POINT BLANK

Bonjour,

ce film rapporte une obsession. Autour de laquelle tourne un homme. Lee Marvin, au sommet de sa minéralité. Les yeux pincés, la trogne en carton-pâte, les épaules voûtées, le geste rare et brusque. Trahi. Par son épouse, son meilleur ami, ses idéaux - d'une vie à trois sans intrusion de circonstances extérieures. Rassemblé sur une idée fixe. Récupérer son argent. Et avec lui, peut-être, sa dignité, son humanité, un respect de soi perdu trop brutalement.
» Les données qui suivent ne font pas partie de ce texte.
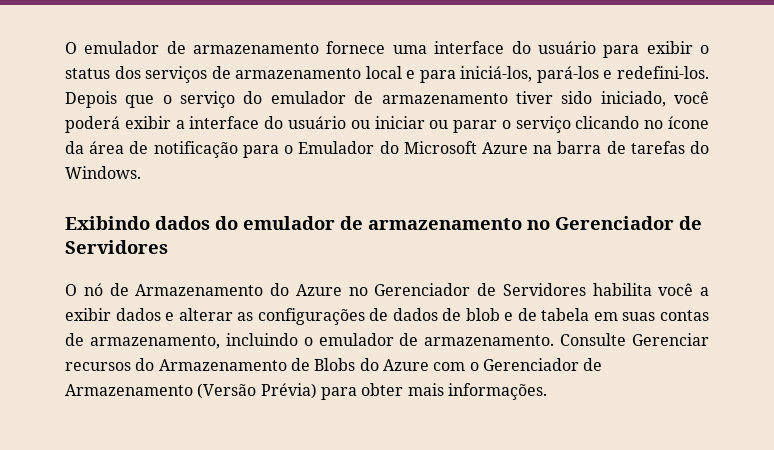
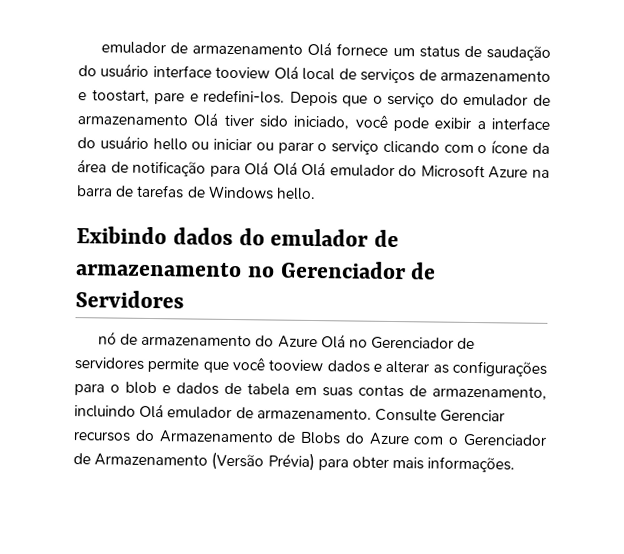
- O emulador de armazenamento fornece uma interface do usuário para exibir o status dos serviços de armazenamento local e para iniciá-los, pará-los e redefini-los.
+ emulador de armazenamento Olá fornece um status de saudação do usuário interface tooview Olá local de serviços de armazenamento e toostart, pare e redefini-los.
- Depois que o serviço do emulador de armazenamento tiver sido iniciado, você poderá exibir a interface do usuário ou iniciar ou parar o serviço clicando no ícone da área de notificação para o Emulador do Microsoft Azure na barra de tarefas do Windows.
+ Depois que o serviço do emulador de armazenamento Olá tiver sido iniciado, você pode exibir a interface do usuário hello ou iniciar ou parar o serviço clicando com o ícone da área de notificação para Olá Olá Olá emulador do Microsoft Azure na barra de tarefas de Windows hello.
- O nó de Armazenamento do Azure no Gerenciador de Servidores habilita você a exibir dados e alterar as configurações de dados de blob e de tabela em suas contas de armazenamento, incluindo o emulador de armazenamento.
+ nó de armazenamento do Azure Olá no Gerenciador de servidores permite que você tooview dados e alterar as configurações para o blob e dados de tabela em suas contas de armazenamento, incluindo Olá emulador de armazenamento.

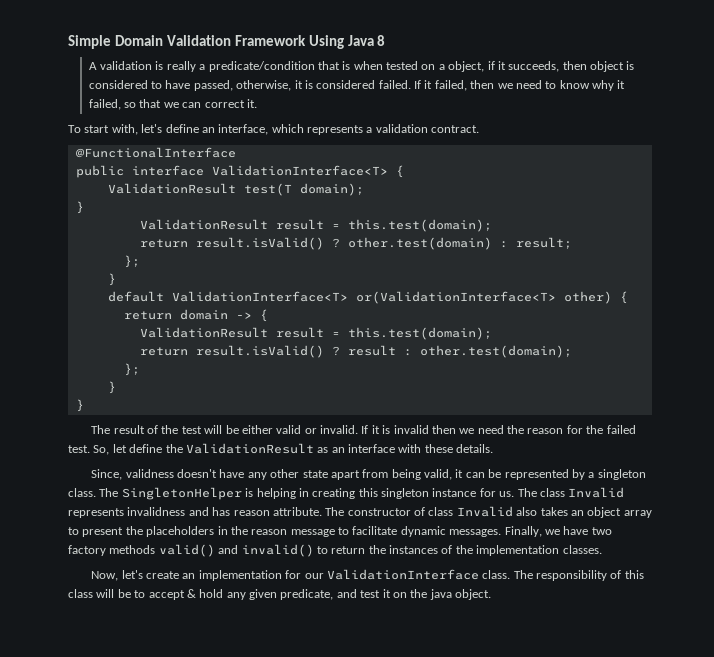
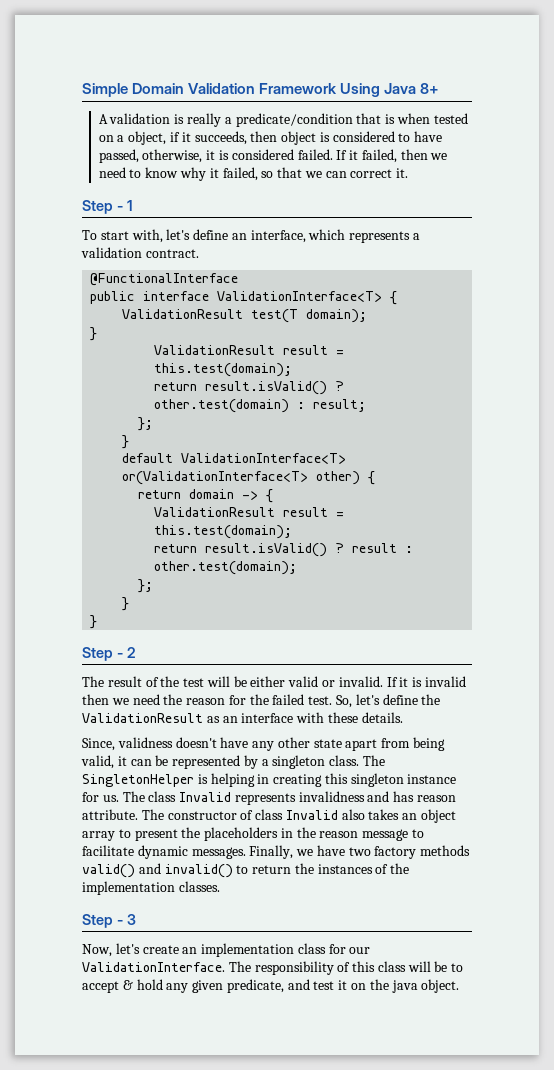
- Simple Domain Validation Framework Using Java 8
+ Simple Domain Validation Framework Using Java 8+
+ Step - 1
+ Step - 2
- So, let define the ValidationResult as an interface with these details.
+ So, let's define the ValidationResult as an interface with these details.
+ Step - 3
- Now, let's create an implementation for our ValidationInterface class.
+ Now, let's create an implementation class for our ValidationInterface.

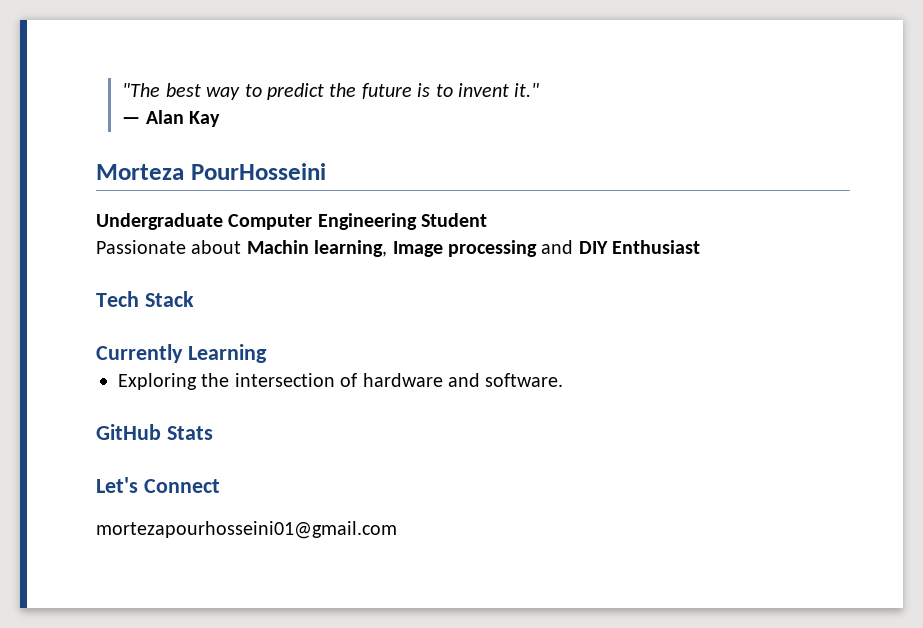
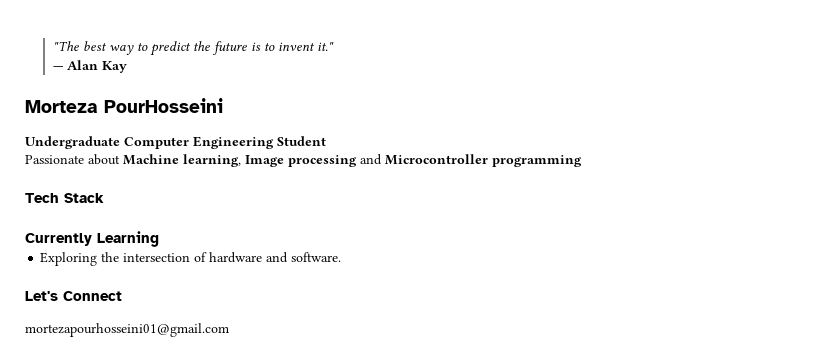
- Passionate about Machin learning, Image processing and DIY Enthusiast
+ Passionate about Machine learning, Image processing and Microcontroller programming
- GitHub Stats

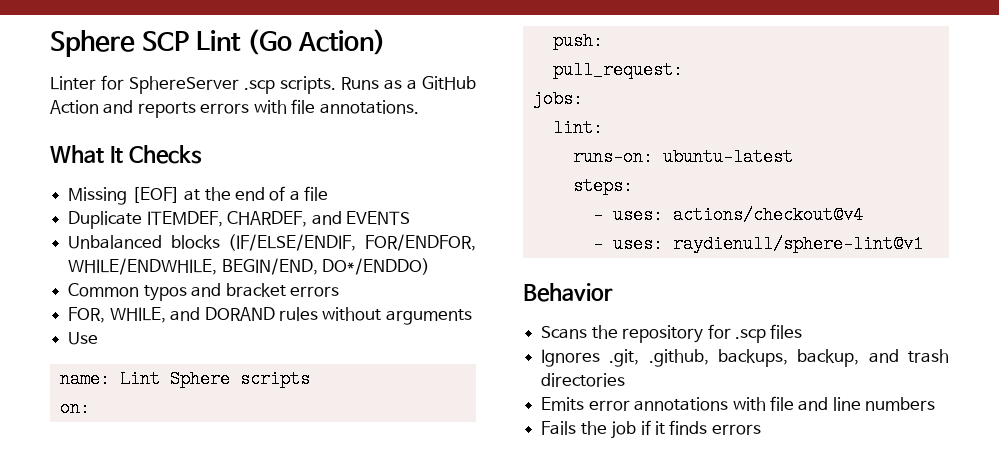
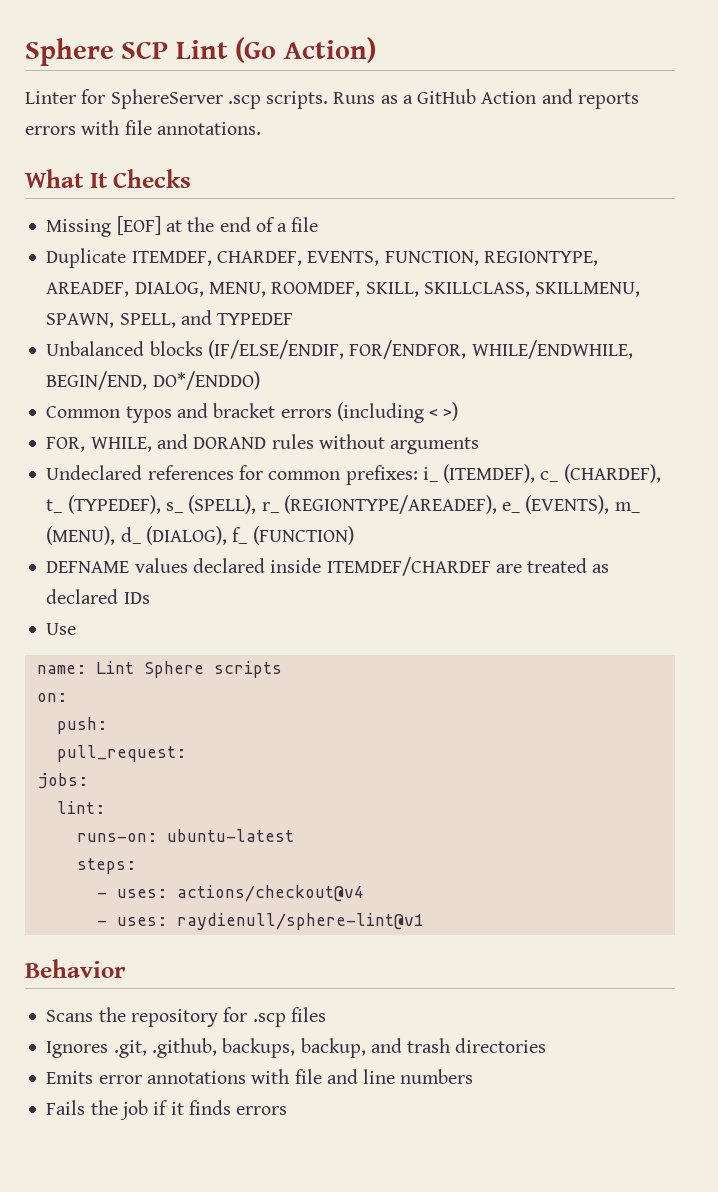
- Duplicate ITEMDEF, CHARDEF, and EVENTS
+ Duplicate ITEMDEF, CHARDEF, EVENTS, FUNCTION, REGIONTYPE, AREADEF, DIALOG, MENU, ROOMDEF, SKILL, SKILLCLASS, SKILLMENU, SPAWN, SPELL, and TYPEDEF
- Common typos and bracket errors
+ Common typos and bracket errors (including < >)
+ Undeclared references for common prefixes: i_ (ITEMDEF), c_ (CHARDEF), t_ (TYPEDEF), s_ (SPELL), r_ (REGIONTYPE/AREADEF), e_ (EVENTS), m_ (MENU), d_ (DIALOG), f_ (FUNCTION)
+ DEFNAME values declared inside ITEMDEF/CHARDEF are treated as declared IDs

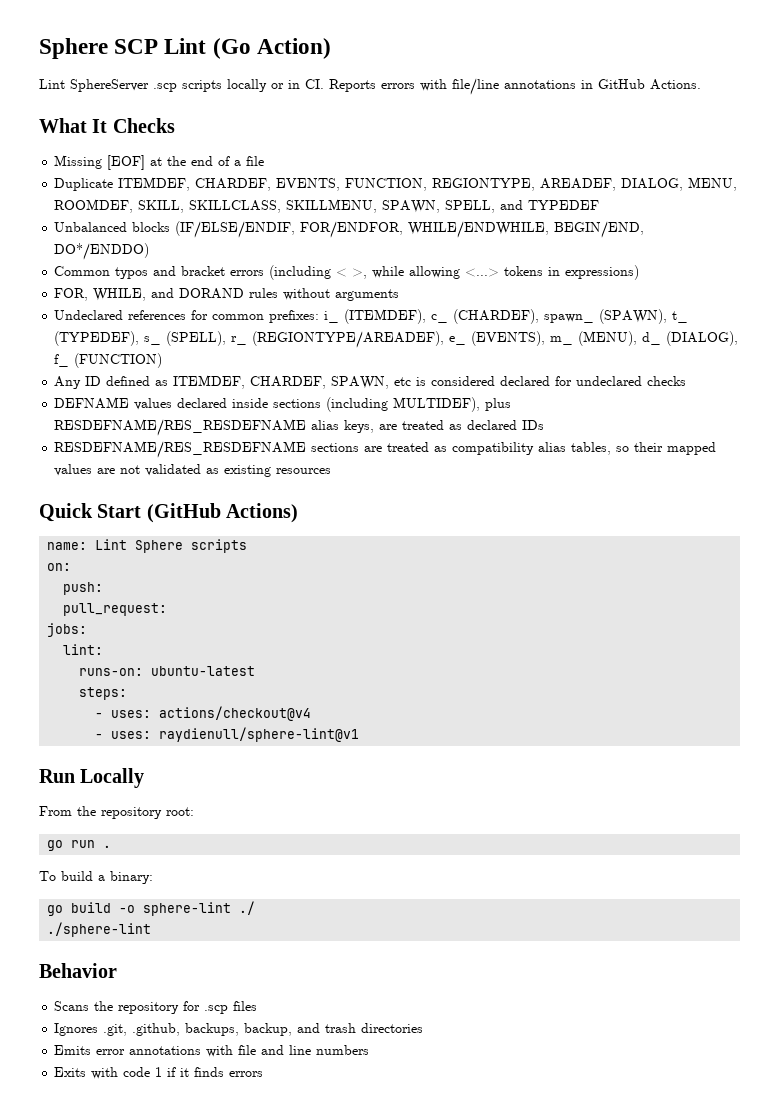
- Linter for SphereServer .scp scripts. Runs as a GitHub Action and reports errors with file annotations.
+ Lint SphereServer .scp scripts locally or in CI. Reports errors with file/line annotations in GitHub Actions.
- Common typos and bracket errors (including < >)
+ Common typos and bracket errors (including < >, while allowing <...> tokens in expressions)
- Undeclared references for common prefixes: i_ (ITEMDEF), c_ (CHARDEF), t_ (TYPEDEF), s_ (SPELL), r_ (REGIONTYPE/AREADEF), e_ (EVENTS), m_ (MENU), d_ (DIALOG), f_ (FUNCTION)
+ Undeclared references for common prefixes: i_ (ITEMDEF), c_ (CHARDEF), spawn_ (SPAWN), t_ (TYPEDEF), s_ (SPELL), r_ (REGIONTYPE/AREADEF), e_ (EVENTS), m_ (MENU), d_ (DIALOG), f_ (FUNCTION)
- DEFNAME values declared inside ITEMDEF/CHARDEF are treated as declared IDs
+ Any ID defined as ITEMDEF, CHARDEF, SPAWN, etc is considered declared for undeclared checks
+ DEFNAME values declared inside sections (including MULTIDEF), plus RESDEFNAME/RES_RESDEFNAME alias keys, are treated as declared IDs
- Use
+ RESDEFNAME/RES_RESDEFNAME sections are treated as compatibility alias tables, so their mapped values are not validated as existing resources
+ Quick Start (GitHub Actions)
+ Run Locally
+ From the repository root:
+ go run .
+ To build a binary:
+ go build -o sphere-lint ./
+ ./sphere-lint
- Fails the job if it finds errors
+ Exits with code 1 if it finds errors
Planqué dans un angle mort, il fera irruption dans la mécanique bien huilée d'une organisation criminelle au sein de laquelle il propagera un vent irrationnel de panique jusqu'à l'implosion finale. Mise en scène selon des cadrages qui échappent aux logiques qui prévalaient jusqu'alors, éclairée par une lumière que l'on dirait nocturne même en plein jour, traversée en pointillés par la présence d'une Angie Dickinson toujours convaincante en jolie boxeuse mise au tapis, cette histoire de chute et de rédemption par l'accumulation de cadavres, de sanctification de l'argent non plus comme objet mais comme raison d'être, a inventé un sous-genre. Le film noir late 60's. Sur fond de free soul, de plongées et de contre-plongées, de scénarios profus et complexes prétextes à une débauche de lumières troubles, d'attitudes équivoques, de revirements de situation, de personnages contraints à des remises en question, mais avant tout, à une exploration d'univers urbains théâtralisés à l'extrême et mis au centre du débat, la ville devenant le seul vrai protagoniste, le coeur d'un sujet au sein duquel les humains se débattent sans échappatoire possible. Une théorie du film interlope qui prendra ses aises dans les années 70, avec quelques highlights dont La Cité des dangers d'Aldrich, avec Burt reynolds et Catherine Deneuve, en 1975 et un point d'orgue symbolisé par La Corde raide, dernière émanation du genre en 1984, avec Geneviève Bujold et Clint Eastwood, dirigé par Richard Tuggle sous haute juridiction eastwoodienne.

Mis en images par une des nombreuses incarnations de John Boorman, certes pas son avatar le plus solaire, le Point de non-retour est disponible en visionnage à la demande sur OCS en ce moment.